Across the entries that follow, count the lines with the string "descending" and reply with that count alone.

___ SUPPLIED ENTRIES ___

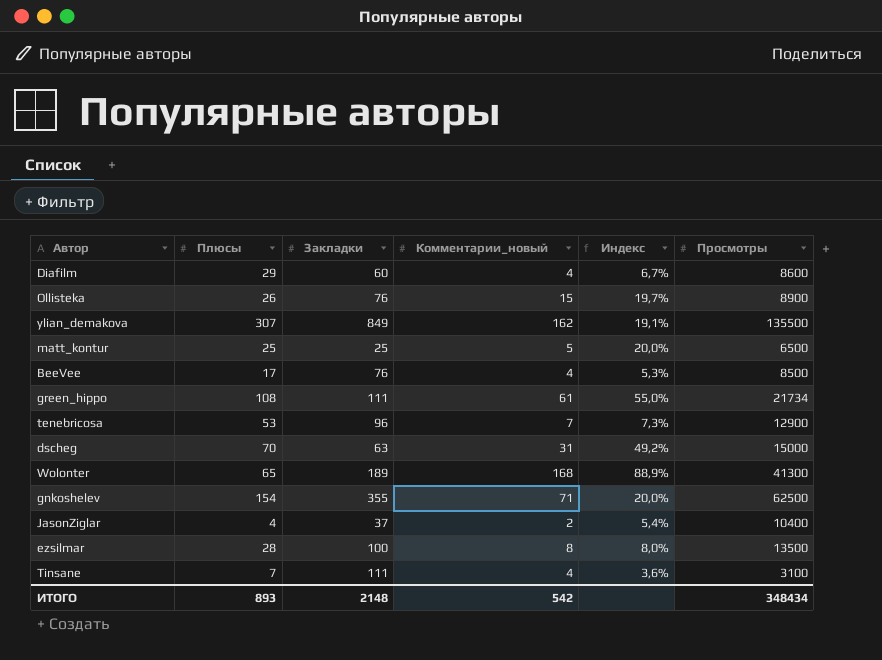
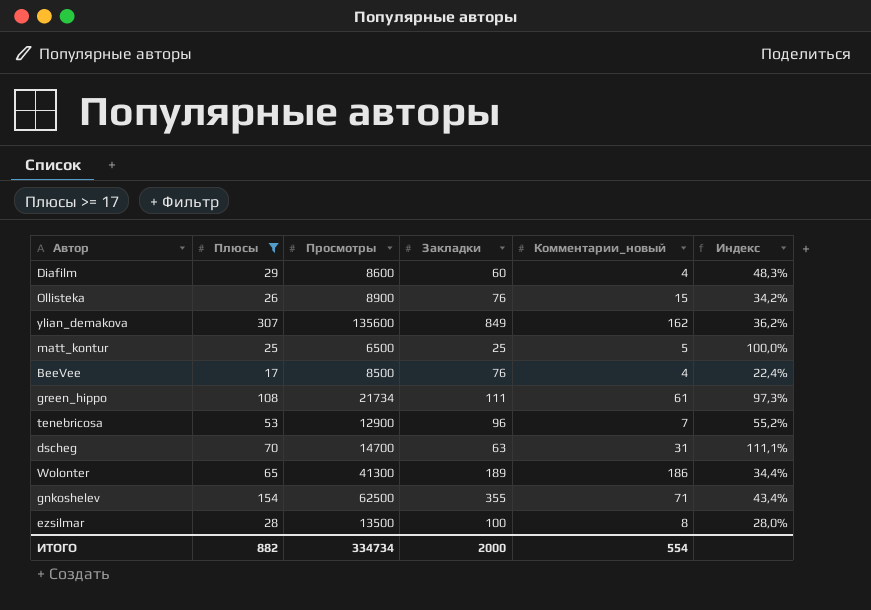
filter: none -> Плюсы >= 17
column Просмотры | position: 6 -> 3
column Индекс | formula: [Комментарии_новый] / [Закладки] -> [Плюсы] / [Закладки]
ylian_demakova | Просмотры: 135500 -> 135600
dscheg | Просмотры: 15000 -> 14700
Wolonter | Комментарии_новый: 168 -> 186
ИТОГО | Плюсы: 893 -> 882
ИТОГО | Просмотры: 348434 -> 334734
ИТОГО | Закладки: 2148 -> 2000
ИТОГО | Комментарии_новый: 542 -> 554

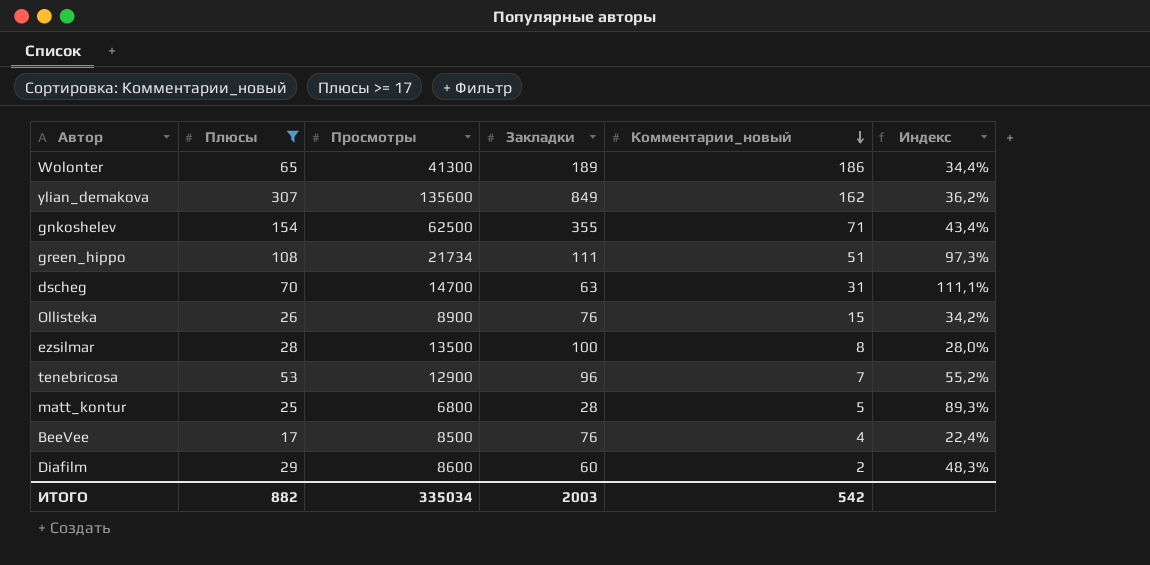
row order: none -> Комментарии_новый descending
green_hippo | Комментарии_новый: 61 -> 51
matt_kontur | Просмотры: 6500 -> 6800
matt_kontur | Закладки: 25 -> 28
matt_kontur | Индекс: 100,0% -> 89,3%
Diafilm | Комментарии_новый: 4 -> 2
ИТОГО | Просмотры: 334734 -> 335034
ИТОГО | Закладки: 2000 -> 2003
ИТОГО | Комментарии_новый: 554 -> 542

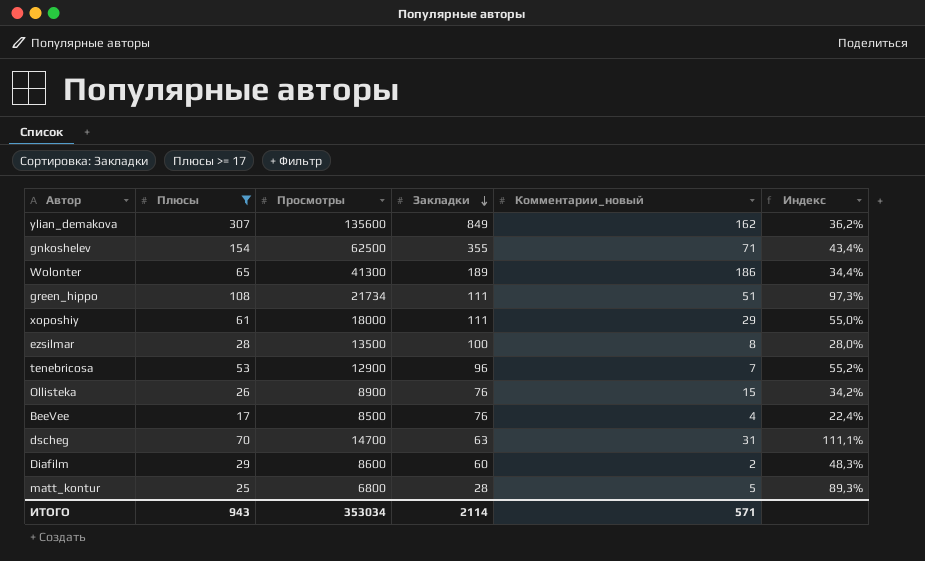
row order: Комментарии_новый descending -> Закладки descending
row xoposhiy: none -> 61 | 18000 | 111 | 29 | 55,0%
ИТОГО | Плюсы: 882 -> 943
ИТОГО | Просмотры: 335034 -> 353034
ИТОГО | Закладки: 2003 -> 2114
ИТОГО | Комментарии_новый: 542 -> 571

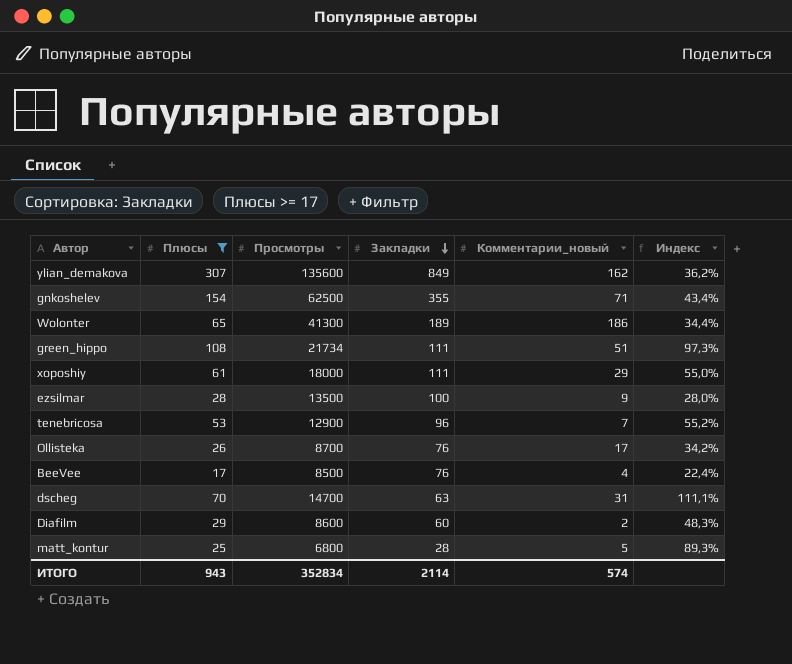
ezsilmar | Комментарии_новый: 8 -> 9
Ollisteka | Просмотры: 8900 -> 8700
Ollisteka | Комментарии_новый: 15 -> 17
ИТОГО | Просмотры: 353034 -> 352834
ИТОГО | Комментарии_новый: 571 -> 574

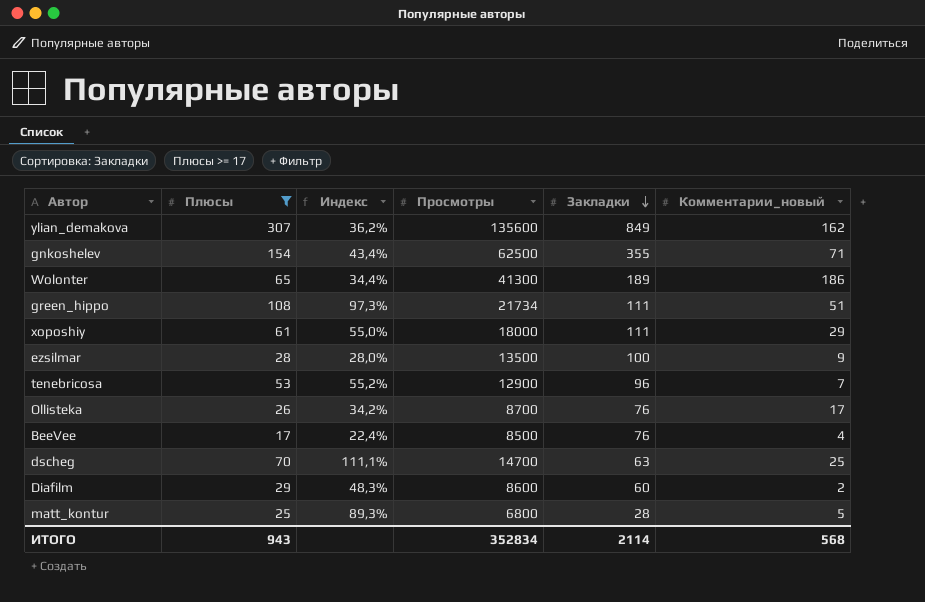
column Индекс | position: 6 -> 3
dscheg | Комментарии_новый: 31 -> 25
ИТОГО | Комментарии_новый: 574 -> 568

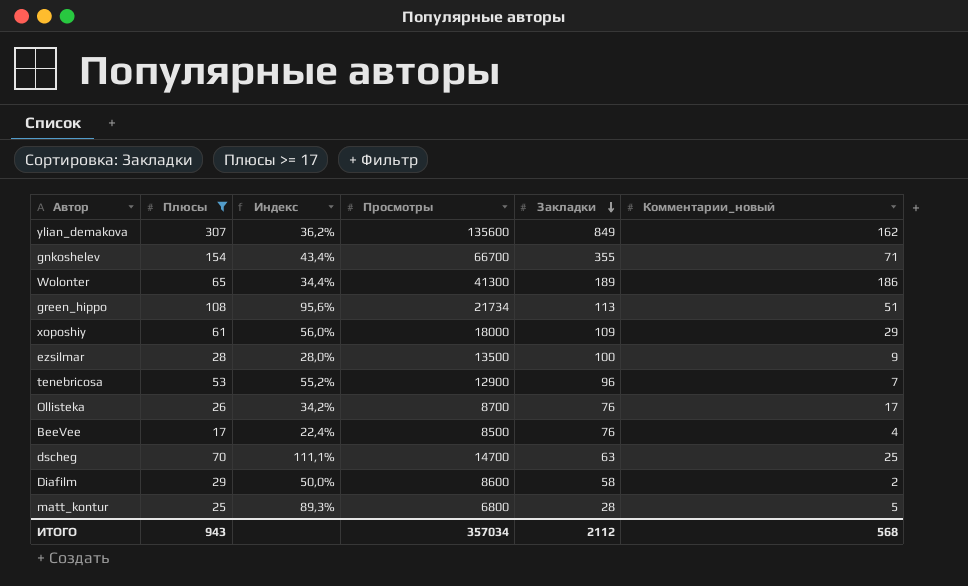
gnkoshelev | Просмотры: 62500 -> 66700
green_hippo | Индекс: 97,3% -> 95,6%
green_hippo | Закладки: 111 -> 113
xoposhiy | Индекс: 55,0% -> 56,0%
xoposhiy | Закладки: 111 -> 109
Diafilm | Индекс: 48,3% -> 50,0%
Diafilm | Закладки: 60 -> 58
ИТОГО | Просмотры: 352834 -> 357034
ИТОГО | Закладки: 2114 -> 2112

___

(EXPECTED ANSWER): 2